++++ SUPPLIED MATERIAL
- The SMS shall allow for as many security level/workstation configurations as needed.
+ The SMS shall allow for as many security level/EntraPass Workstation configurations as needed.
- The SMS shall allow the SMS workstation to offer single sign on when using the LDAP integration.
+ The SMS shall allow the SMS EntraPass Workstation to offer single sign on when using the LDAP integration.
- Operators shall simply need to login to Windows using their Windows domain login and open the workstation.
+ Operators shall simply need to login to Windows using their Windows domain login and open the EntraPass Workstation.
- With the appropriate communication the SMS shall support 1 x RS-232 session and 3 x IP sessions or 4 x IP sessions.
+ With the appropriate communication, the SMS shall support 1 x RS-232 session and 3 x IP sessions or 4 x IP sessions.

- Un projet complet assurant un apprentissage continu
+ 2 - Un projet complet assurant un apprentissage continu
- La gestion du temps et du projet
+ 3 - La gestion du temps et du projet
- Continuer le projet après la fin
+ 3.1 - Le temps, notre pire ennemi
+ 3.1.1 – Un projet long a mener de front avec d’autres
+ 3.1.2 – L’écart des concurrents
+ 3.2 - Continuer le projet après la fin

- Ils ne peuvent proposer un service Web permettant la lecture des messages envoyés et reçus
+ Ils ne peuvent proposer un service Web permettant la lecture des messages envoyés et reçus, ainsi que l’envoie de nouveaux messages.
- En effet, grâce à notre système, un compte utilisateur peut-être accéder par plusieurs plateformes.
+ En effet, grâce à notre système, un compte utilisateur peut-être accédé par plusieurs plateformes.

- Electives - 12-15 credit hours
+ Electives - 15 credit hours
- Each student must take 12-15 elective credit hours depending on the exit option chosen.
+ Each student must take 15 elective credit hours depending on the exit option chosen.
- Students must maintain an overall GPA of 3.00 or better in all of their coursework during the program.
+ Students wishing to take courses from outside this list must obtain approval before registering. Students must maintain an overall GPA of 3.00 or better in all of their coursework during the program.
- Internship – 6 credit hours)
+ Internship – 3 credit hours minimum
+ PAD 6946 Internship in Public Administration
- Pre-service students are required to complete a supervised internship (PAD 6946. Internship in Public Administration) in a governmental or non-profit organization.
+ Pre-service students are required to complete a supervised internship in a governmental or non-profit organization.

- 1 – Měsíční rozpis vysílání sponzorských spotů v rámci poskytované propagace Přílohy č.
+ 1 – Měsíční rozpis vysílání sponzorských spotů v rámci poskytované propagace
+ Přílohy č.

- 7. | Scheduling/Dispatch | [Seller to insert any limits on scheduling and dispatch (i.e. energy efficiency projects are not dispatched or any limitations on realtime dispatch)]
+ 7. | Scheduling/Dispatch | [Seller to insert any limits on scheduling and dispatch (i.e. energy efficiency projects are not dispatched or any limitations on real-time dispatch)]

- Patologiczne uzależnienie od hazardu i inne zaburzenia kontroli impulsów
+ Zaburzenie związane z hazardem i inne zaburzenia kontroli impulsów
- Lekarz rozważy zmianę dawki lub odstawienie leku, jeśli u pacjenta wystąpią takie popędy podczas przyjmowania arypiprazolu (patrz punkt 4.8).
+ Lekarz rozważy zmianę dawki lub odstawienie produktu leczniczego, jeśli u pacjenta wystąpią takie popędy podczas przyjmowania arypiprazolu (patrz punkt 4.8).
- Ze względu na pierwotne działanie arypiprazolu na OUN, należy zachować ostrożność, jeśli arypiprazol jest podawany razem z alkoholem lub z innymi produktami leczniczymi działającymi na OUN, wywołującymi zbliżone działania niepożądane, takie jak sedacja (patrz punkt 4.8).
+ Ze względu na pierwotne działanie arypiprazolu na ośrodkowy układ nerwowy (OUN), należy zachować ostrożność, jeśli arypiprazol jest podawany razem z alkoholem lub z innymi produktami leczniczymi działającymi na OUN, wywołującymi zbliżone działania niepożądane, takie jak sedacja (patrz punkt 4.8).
++++++++
__WORK TASK__.
Scan the listing above. Collect all lines with the word "propagace".

__SOLVED EXERCISE__.
- 1 – Měsíční rozpis vysílání sponzorských spotů v rámci poskytované propagace Přílohy č.
+ 1 – Měsíční rozpis vysílání sponzorských spotů v rámci poskytované propagace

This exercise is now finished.